◆ **Recorded information**
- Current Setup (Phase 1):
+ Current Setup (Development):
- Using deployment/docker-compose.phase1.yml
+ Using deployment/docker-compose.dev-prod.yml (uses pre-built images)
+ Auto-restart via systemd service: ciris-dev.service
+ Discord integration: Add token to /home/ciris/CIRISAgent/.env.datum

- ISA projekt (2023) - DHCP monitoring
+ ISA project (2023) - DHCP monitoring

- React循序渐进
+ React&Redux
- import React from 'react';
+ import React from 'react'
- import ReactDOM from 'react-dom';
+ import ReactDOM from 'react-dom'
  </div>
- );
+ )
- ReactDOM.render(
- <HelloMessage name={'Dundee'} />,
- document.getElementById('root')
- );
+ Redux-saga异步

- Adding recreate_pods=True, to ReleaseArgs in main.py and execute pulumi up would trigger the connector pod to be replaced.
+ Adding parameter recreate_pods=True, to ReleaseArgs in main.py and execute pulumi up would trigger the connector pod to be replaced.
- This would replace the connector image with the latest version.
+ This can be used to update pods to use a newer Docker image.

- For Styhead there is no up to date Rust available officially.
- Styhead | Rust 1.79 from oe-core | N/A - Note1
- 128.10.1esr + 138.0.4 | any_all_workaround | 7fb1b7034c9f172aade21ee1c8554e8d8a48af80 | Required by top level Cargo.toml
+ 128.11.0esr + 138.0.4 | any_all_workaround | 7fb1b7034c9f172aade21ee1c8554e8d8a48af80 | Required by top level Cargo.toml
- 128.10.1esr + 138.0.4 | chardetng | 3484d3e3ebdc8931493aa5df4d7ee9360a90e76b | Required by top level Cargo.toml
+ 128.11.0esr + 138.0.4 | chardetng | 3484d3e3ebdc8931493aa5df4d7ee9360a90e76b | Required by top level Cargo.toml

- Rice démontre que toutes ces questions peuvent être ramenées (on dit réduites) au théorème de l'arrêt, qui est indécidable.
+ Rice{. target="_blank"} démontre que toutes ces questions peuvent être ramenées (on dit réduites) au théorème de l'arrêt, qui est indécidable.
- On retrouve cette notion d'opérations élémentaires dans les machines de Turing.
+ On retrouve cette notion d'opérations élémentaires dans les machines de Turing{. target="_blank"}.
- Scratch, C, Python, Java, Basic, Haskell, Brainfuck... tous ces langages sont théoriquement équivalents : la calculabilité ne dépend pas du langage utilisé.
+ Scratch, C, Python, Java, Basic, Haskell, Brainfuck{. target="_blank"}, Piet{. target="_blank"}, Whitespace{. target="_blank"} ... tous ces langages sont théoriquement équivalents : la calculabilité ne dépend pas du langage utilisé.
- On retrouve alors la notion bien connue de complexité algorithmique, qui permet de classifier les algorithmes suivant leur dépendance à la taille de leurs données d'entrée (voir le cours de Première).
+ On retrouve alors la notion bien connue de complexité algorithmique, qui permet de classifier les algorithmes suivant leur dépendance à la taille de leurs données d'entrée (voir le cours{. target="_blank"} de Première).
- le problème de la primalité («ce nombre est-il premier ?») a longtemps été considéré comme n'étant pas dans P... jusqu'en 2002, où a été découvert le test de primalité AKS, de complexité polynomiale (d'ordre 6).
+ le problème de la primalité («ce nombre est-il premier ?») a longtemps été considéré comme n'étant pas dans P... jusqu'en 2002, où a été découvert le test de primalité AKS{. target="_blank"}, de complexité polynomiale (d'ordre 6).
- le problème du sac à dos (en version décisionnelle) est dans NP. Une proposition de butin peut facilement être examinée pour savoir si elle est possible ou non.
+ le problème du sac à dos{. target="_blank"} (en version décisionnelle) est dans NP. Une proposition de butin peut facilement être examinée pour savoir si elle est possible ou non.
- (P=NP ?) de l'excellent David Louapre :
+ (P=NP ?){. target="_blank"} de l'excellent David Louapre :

◆ **Task statement**
Each line of the data that includes "import" should be copied.

◆ **Exercise result**
- import React from 'react';
+ import React from 'react'
- import ReactDOM from 'react-dom';
+ import ReactDOM from 'react-dom'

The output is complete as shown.